Ceci n’est que mon expérience personnelle. Pour autant, j’ai aussi l’expérience d’avoir suivi plusieurs filles et femmes autistes. En effet, au primaire, mon fils (autiste lui aussi) s’est fait une amie qui se déclarait garçon de façon très ferme et souhaitait entamer au plus vite une transition. J’ai très rapidement décelé un syndrome d’Asperger chez cette jeune fille, confirmé quelques années plus tard. Après le diagnostic, elle a commencé à évoluer sur la question de la transition. Aujourd’hui, elle a totalement abandonné l’idée d’être un garçon. Cette histoire s’est répétée car mon fils m’a ramené plusieurs fois des camarades en questionnement sur le genre. À chaque fois, il s’est avéré que ces jeunes filles étaient autistes et, le plus souvent, victimes de violences sexuelles. Une autre fois, j’ai accompagné un jeune garçon autiste qui évoquait son ressenti d’être une femme. Il s’est avéré en fait que ce garçon vivait très mal la découverte de son homosexualité et qu’il avait été convaincu d’être une femme par des échanges sur les réseaux sociaux. Se penser femme lui permettait de se penser hétérosexuel… Il aura suffi de l’accompagner dans l’acceptation de son homosexualité pour que son sentiment d’être une femme disparaisse.

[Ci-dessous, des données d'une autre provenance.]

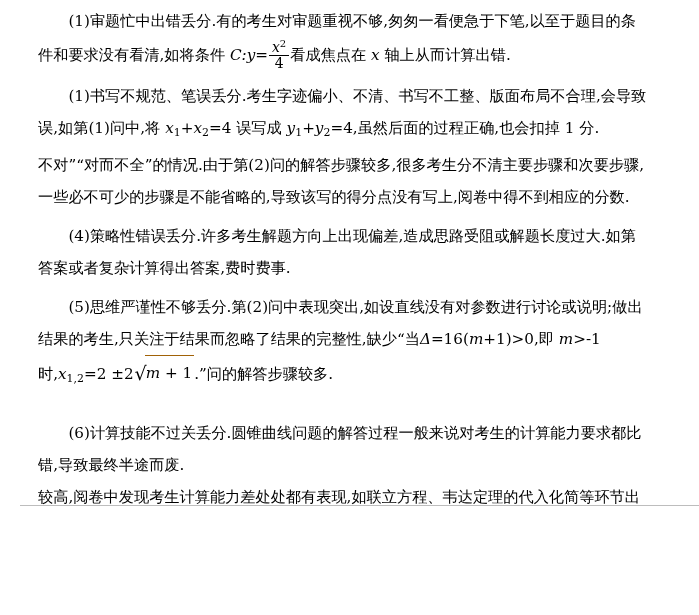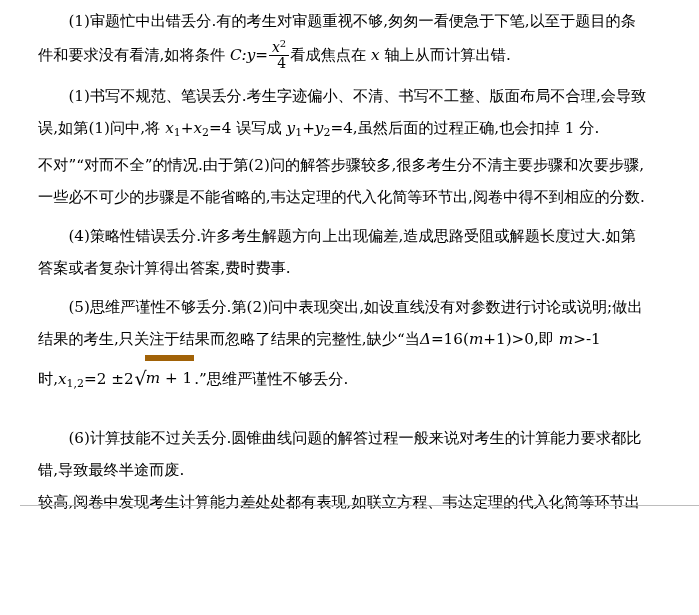"x2" .frac { text-align: right -> center }
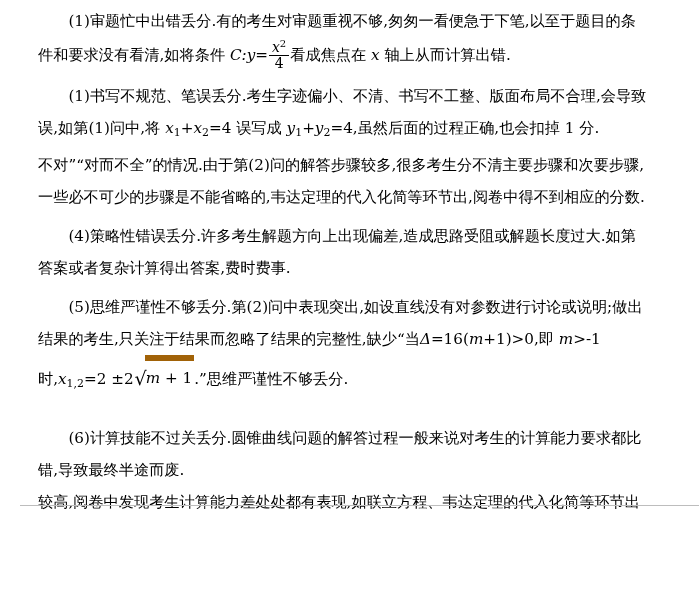"一些必不可少的步骤是不能省略的,韦达定理的代入化简等环节出,阅卷中得不到相应的分" span { text: ,韦达定理的代入化简等环节出 -> ,导致该写的得分点没有写上 }
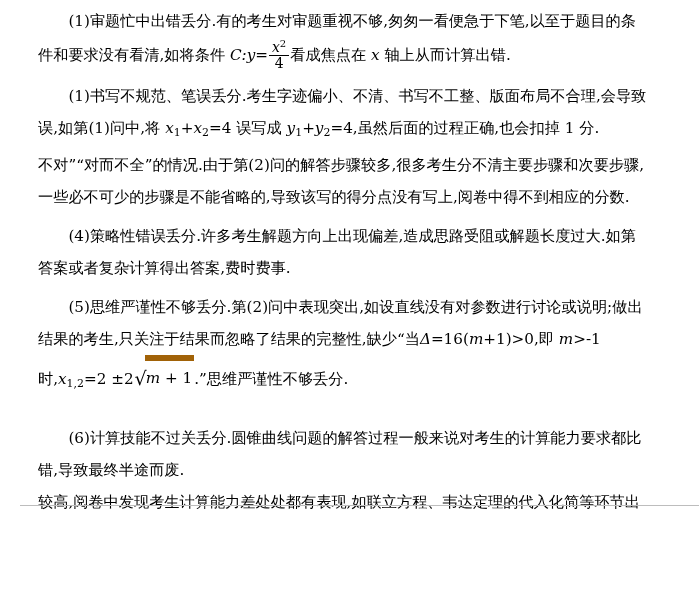"m + 1" .sqrt .radicand { border-top: 6px solid #a16207 -> 1px solid #a16207 }
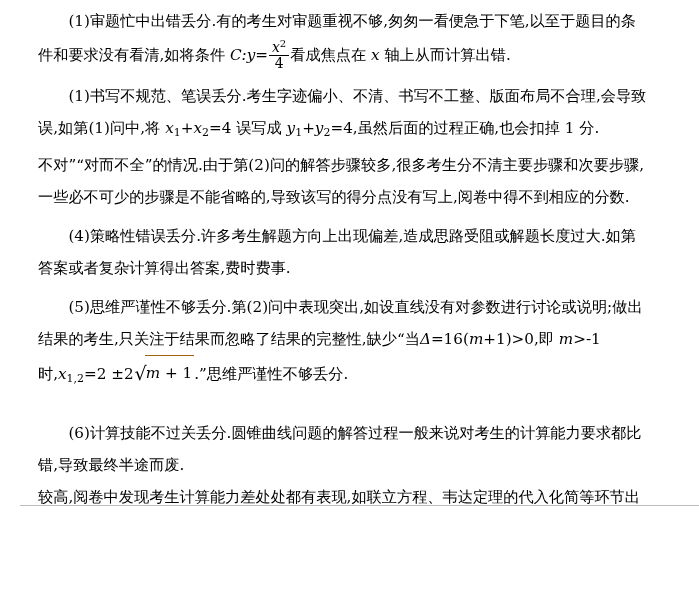".”思维严谨性不够丢分." span { text: 思维严谨性不够丢分 -> 问的解答步骤较多 }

Je fais également partie d’une association de personnes autistes au sein de laquelle j’ai créé un groupe de parole dédiée aux filles et femmes autistes. Toutes ont connu un parcours complexe dans leur rapport à leur corps, leur sexe, et un rejet plus au moins ou conscient des normes associées à la féminité.

Aujourd’hui encore, je refuse d’adhérer aux stéréotypes de genre. Je ne les accepte tout simplement pas, et plus encore je les combats. Je suis une femme parce que c’est la réalité biologique qui m’a faite ainsi. Pour tout le reste, je suis une personne LIBRE.